Because your life is mythically storied, you are on a grand heroic Quest. What is your Quest? Do you know? Has it shifted over time or is there one Lifetime Quest you came here to Earth to fulfill? For some it may be related to parenting; for others it is realizing their talents, contributing to knowledge, or realizing spiritual goals. Let’s start by exploring what a Quest is or can be by reflecting on some mythic and historical Quests.
Jason and the Golden Fleece is a Greek myth all about The Quest. In order to take his prophesized place as King of Thessaly, Jason is sent on a quest by Zeus and Hera to obtain a golden fleece, with Hercules and other fine crewmates, but also with a saboteur aboard the famous ship, the Argo. After facing many tests and obstacles, Jason demonstrates resolve, loyalty to the gods, and virtue, eventually defeating the protector of the fleece, Hydra (who has killed the saboteur) so that Jason and his surviving Argonauts, along with his wife to be, Medea, return to Thessaly where Jason will be King.
Jeanne d’ Arc’s (La Pucelle’s) historical epic is iconic of a female ‘spiritual warrior quest’. Against all gender norms and odds, Jeanne listened to her saintly voices and led her French people to success in battle against Britain at Orleans, but then she was betrayed from among her own countrymen and tried for heresy. To the end Jeanne d’Arc honored her spiritual Quest of service to God, refusing to recant and ultimately being burned at the stake. It is said that witnesses to her death saw a white dove flying out from the ashes. (Here you can link to Leonard Cohen’s “Joan of Arc”).
Then there was Odysseus, whose adventurous quest to return Home to his wife and son at Ithaca after the Trojan War took ten years. Like Jason, Odysseus and his men faced a series of deadly challenges and obstacles placed in their path. To survive to reach his home in Ithaca, Odysseus had to demonstrate strong leadership and to outwit his deadly foes.
One of my favorite poems, Ithaca by the modern Greek poet Cadafy, frames each of us as on a Quest similar to that of Odysseus:
When you set out on your journey to Ithaca,
pray that the road is long,
full of adventure, full of knowledge.
The Lestrygonians and the Cyclops,
the angry Poseidon — do not fear them:
You will never find such as these on your path,
if your thoughts remain lofty, if a fine
emotion touches your spirit and your body.
The Lestrygonians and the Cyclops,
the fierce Poseidon you will never encounter,
if you do not carry them within your soul,
if your soul does not set them up before you.

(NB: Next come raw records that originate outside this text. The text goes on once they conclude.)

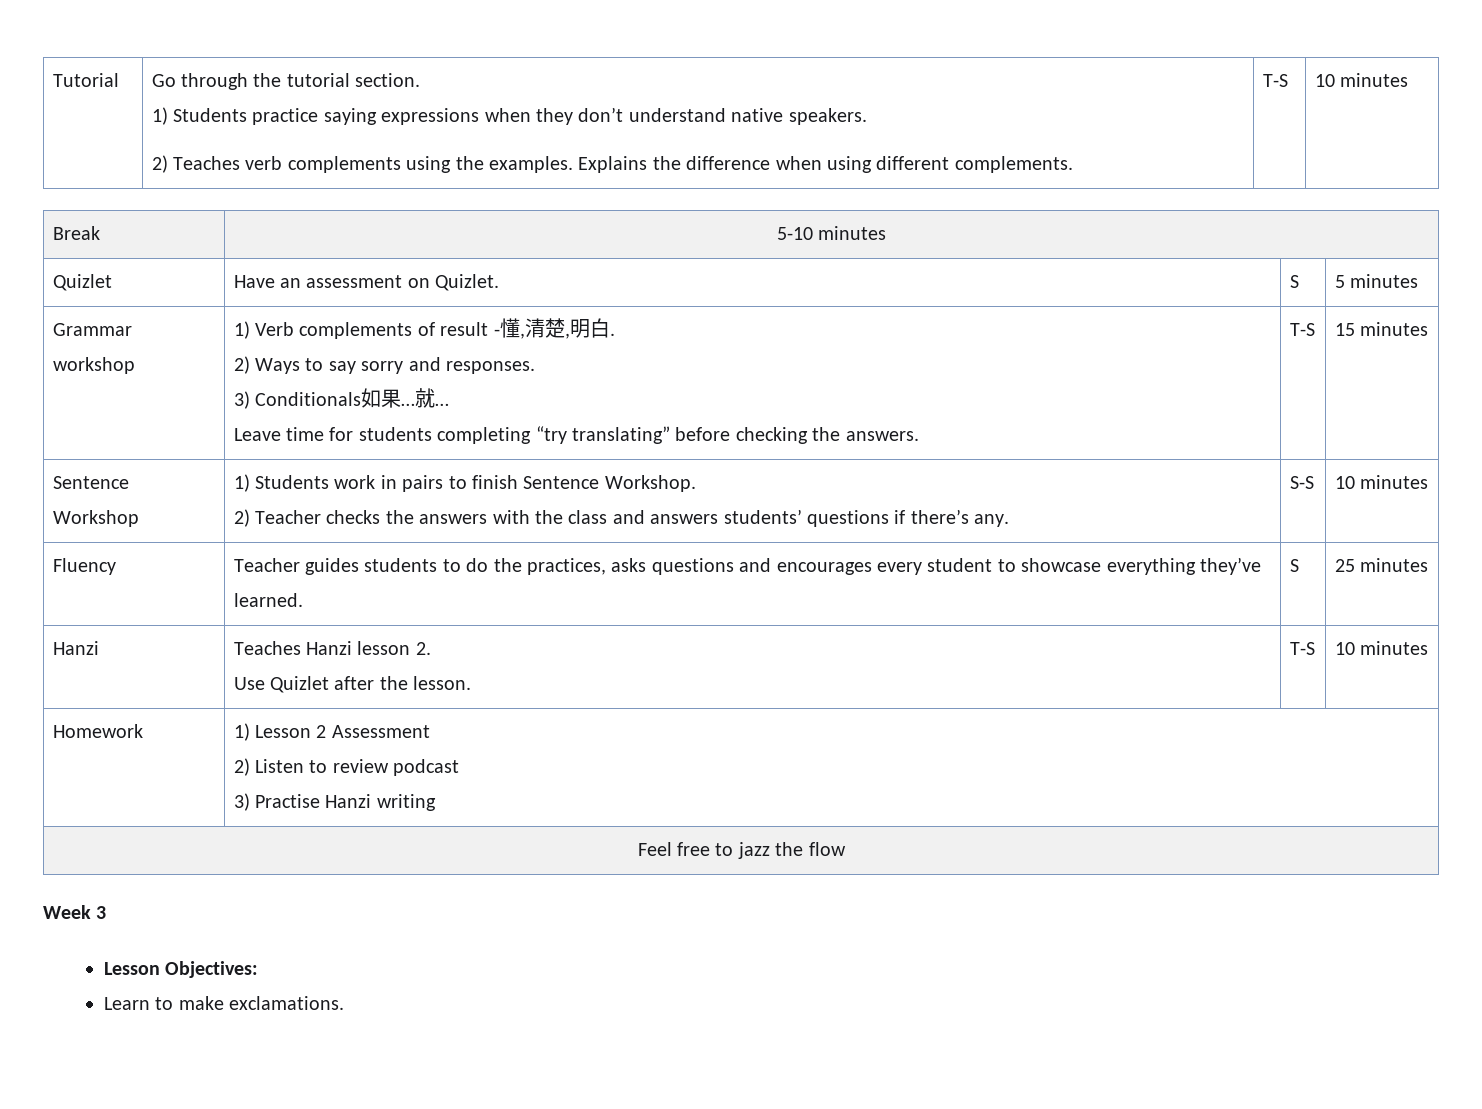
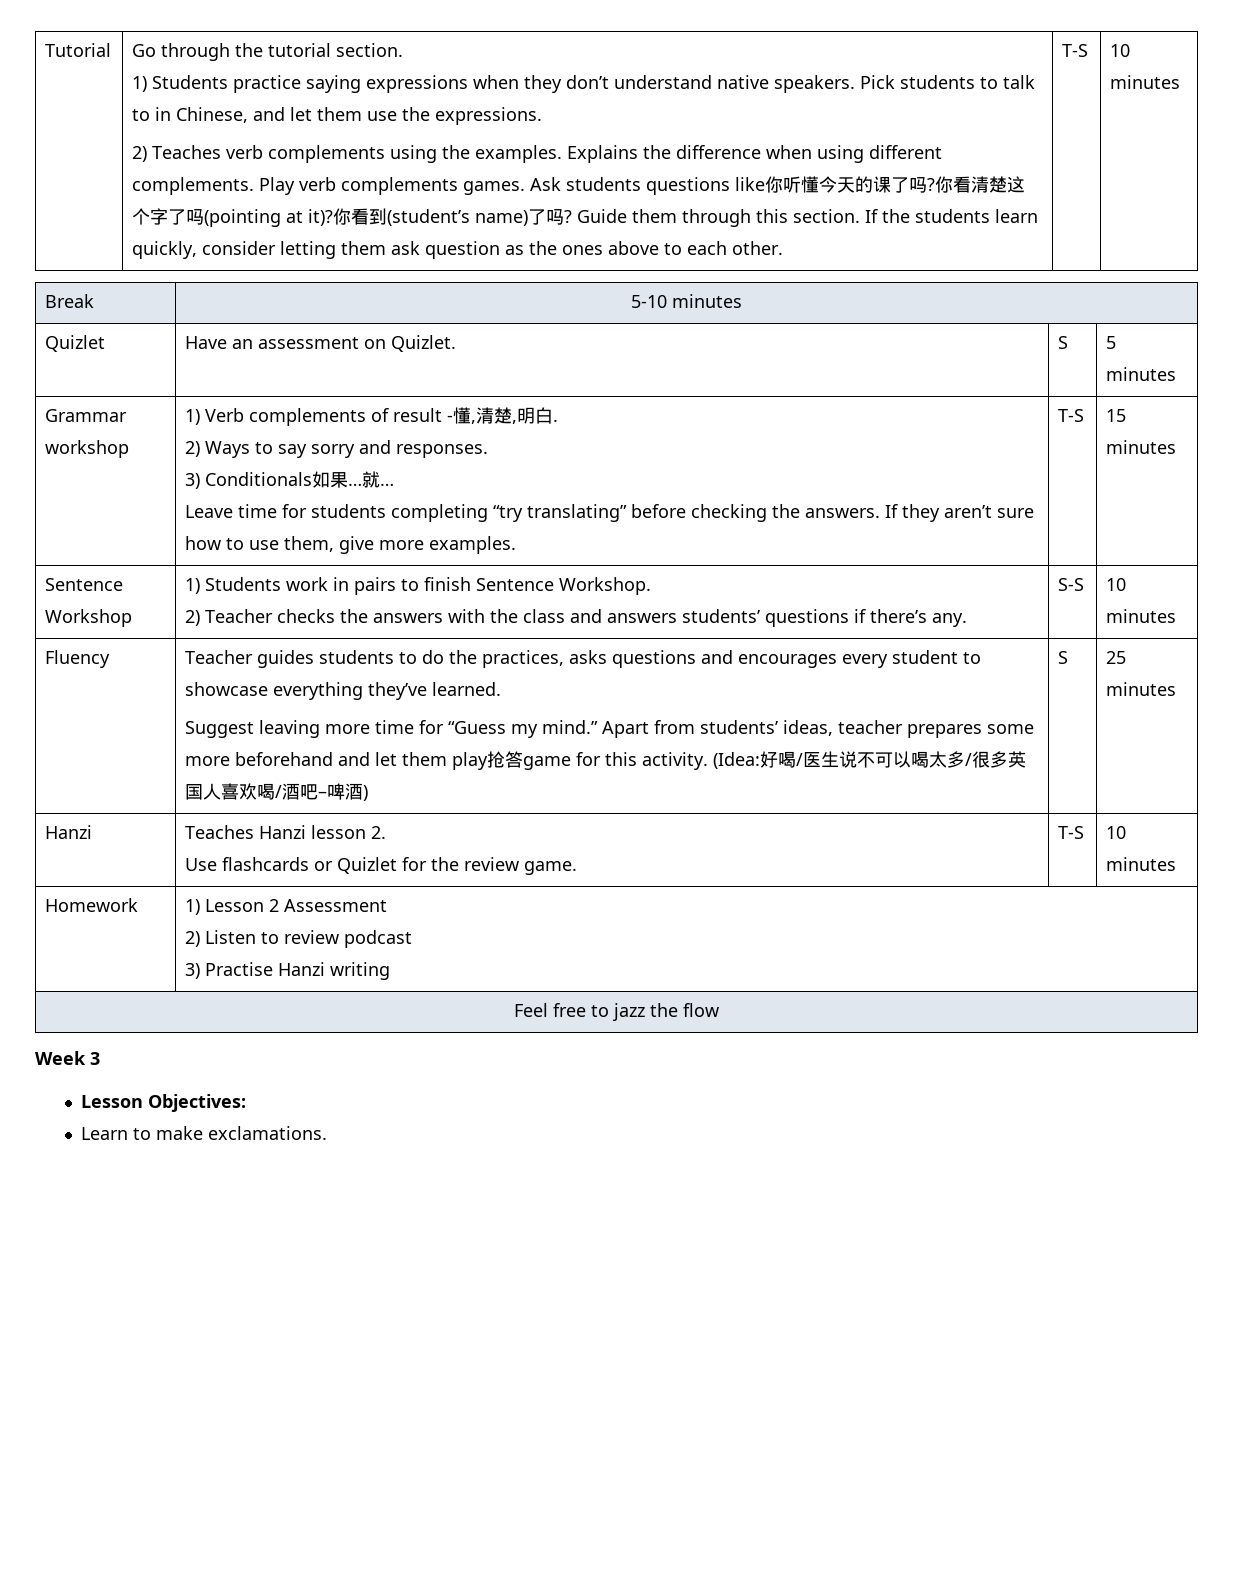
+ Pick students to talk to in Chinese, and let them use the expressions.
+ Play verb complements games. Ask students questions like你听懂今天的课了吗?你看清楚这个字了吗(pointing at it)?你看到(student’s name)了吗? Guide them through this section. If the students learn quickly, consider letting them ask question as the ones above to each other.
+ If they aren’t sure how to use them, give more examples.
+ Suggest leaving more time for “Guess my mind.” Apart from students’ ideas, teacher prepares some more beforehand and let them play抢答game for this activity. (Idea:好喝/医生说不可以喝太多/很多英国人喜欢喝/酒吧–啤酒)
  Hanzi | Teaches Hanzi lesson 2.
- Use Quizlet after the lesson. | T-S | 10 minutes
+ Use flashcards or Quizlet for the review game. | T-S | 10 minutes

Pray that the road is long.
That the summer mornings are many, when,
with such pleasure, with such joy
you will enter ports seen for the first time;
stop at Phoenician markets,
and purchase fine merchandise,
mother-of-pearl and coral, amber and ebony,
and sensual perfumes of all kinds,
as many sensual perfumes as you can;
visit many Egyptian cities,
to learn and learn from scholars.
Always keep Ithaca in your mind.
To arrive there is your ultimate goal.
But do not hurry the voyage at all.
It is better to let it last for many years;
and to anchor at the island when you are old,
rich with all you have gained on the way,
not expecting that Ithaca will offer you riches.
Ithaca has given you the beautiful voyage.
Without her you would have never set out on the road.
She has nothing more to give you.
And if you find her poor, Ithaca has not deceived you.
Wise as you have become, with so much experience,
you must already have understood what Ithacas mean.
Constantine P. Cavafy (1911)
So, Quests come in various modes: Tests of worthiness; Goals of Service; and Going Home (spiritually as well as physically) are various ways to realize your own highest nature and achieve your Purpose.
Where are YOU at in relation to the pursuit of realizing your own Quest? I invite you to take some time this week to reflect on and to envision your Quest.